| Task requirements |
Scan the material below and report how many lines include the string "more"; nothing else belongs in the reply.
_ _ _ _ _ _ _
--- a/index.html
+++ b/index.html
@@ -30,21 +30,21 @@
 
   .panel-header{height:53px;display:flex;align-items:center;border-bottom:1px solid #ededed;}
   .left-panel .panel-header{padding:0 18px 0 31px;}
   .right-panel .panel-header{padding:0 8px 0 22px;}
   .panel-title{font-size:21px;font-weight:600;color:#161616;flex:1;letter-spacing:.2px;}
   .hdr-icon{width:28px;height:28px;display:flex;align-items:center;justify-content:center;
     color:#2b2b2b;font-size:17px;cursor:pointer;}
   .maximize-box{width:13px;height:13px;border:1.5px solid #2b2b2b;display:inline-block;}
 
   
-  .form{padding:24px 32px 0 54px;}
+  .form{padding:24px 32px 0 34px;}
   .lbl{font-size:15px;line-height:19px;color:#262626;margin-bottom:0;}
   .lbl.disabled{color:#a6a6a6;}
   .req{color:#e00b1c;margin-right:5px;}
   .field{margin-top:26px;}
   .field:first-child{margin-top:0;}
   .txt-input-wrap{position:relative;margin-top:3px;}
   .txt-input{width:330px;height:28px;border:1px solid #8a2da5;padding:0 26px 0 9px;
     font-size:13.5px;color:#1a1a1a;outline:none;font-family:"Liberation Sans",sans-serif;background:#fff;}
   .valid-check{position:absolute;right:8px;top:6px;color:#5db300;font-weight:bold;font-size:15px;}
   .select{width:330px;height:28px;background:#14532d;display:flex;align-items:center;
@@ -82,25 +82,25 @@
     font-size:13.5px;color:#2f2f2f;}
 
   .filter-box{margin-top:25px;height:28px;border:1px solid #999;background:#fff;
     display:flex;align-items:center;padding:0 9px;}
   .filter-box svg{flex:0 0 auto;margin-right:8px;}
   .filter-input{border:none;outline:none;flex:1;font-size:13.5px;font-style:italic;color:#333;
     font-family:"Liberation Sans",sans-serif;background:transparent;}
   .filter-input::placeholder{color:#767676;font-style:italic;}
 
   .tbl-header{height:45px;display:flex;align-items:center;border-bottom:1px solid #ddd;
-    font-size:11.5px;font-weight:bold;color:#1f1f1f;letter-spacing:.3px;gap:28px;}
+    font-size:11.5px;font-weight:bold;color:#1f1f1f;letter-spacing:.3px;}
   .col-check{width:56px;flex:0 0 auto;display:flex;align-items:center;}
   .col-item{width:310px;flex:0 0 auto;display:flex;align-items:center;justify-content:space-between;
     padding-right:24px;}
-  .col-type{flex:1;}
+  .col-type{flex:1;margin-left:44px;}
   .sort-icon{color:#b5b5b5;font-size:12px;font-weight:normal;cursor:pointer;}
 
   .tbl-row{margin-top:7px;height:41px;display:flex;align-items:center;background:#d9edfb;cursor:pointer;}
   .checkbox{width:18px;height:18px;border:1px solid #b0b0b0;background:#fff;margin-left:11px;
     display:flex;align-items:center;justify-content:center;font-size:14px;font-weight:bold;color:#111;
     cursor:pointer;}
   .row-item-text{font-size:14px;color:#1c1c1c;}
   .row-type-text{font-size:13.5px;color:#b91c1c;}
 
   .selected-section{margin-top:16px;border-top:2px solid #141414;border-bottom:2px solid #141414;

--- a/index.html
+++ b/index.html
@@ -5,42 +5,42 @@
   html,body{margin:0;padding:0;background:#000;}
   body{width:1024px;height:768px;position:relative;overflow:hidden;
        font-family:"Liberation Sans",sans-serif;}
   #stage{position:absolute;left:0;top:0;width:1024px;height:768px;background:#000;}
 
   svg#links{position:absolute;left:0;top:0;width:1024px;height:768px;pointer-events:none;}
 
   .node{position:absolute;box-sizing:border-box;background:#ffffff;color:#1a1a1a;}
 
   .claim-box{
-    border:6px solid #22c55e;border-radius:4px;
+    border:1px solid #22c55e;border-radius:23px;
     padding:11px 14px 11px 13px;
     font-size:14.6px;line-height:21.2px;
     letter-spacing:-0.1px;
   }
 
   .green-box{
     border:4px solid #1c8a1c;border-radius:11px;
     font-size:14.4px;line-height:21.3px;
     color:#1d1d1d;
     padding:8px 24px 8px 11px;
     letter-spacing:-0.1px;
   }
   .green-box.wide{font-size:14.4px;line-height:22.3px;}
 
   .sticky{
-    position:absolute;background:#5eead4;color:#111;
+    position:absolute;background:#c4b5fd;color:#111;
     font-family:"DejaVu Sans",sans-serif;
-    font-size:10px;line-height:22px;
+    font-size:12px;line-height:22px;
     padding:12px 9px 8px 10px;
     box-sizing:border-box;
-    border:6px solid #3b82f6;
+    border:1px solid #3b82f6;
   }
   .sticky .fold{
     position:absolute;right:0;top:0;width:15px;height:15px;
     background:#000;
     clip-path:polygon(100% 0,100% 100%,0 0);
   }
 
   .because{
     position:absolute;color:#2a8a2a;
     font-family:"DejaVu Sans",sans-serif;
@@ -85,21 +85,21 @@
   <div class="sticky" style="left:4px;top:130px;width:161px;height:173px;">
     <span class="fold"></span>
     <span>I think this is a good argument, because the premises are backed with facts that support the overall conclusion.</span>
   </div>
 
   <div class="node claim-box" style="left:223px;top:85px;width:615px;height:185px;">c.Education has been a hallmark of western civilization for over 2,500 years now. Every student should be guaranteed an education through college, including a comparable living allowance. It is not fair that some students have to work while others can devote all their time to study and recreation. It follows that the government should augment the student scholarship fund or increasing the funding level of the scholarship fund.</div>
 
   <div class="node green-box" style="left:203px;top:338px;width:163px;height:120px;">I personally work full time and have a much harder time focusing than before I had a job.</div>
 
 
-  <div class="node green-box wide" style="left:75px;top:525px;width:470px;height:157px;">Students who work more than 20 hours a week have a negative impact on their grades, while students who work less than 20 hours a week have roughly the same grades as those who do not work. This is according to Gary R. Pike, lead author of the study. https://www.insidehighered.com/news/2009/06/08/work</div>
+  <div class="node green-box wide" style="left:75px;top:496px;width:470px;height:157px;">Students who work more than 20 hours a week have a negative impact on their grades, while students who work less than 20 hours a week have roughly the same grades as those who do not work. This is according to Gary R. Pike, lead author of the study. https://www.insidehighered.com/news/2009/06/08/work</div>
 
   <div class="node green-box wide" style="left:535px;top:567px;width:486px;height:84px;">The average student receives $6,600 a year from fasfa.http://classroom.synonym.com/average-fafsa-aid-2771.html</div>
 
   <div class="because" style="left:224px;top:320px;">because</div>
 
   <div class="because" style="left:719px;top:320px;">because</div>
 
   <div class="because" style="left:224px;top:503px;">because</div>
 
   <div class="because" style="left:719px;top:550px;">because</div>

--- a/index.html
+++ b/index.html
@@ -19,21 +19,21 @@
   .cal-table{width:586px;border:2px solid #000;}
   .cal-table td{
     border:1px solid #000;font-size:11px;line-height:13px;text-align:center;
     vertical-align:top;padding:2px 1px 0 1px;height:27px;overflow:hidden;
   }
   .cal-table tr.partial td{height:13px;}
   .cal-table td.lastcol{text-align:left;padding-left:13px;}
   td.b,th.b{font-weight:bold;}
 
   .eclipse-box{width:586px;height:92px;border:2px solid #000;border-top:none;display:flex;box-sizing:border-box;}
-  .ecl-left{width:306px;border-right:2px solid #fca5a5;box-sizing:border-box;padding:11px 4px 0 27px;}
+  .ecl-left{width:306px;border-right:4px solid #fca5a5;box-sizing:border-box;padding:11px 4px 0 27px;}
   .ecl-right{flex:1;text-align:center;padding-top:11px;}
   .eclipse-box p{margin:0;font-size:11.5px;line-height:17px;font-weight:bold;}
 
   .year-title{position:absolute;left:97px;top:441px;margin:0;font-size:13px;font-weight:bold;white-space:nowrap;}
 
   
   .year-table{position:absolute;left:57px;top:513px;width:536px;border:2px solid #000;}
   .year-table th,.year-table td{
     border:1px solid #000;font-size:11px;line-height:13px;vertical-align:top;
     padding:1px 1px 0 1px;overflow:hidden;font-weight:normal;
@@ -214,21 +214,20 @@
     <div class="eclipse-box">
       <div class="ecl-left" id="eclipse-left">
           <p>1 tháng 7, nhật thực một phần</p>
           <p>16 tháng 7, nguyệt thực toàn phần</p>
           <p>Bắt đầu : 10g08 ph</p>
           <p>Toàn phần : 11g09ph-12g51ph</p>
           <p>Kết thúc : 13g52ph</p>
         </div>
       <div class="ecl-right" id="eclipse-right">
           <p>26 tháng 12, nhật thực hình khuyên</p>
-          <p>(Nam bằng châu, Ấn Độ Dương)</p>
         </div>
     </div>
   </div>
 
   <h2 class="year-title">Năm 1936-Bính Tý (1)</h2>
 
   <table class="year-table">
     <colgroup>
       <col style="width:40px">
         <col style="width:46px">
_ _ _ _ _ _ _
| Output for this exercise |
2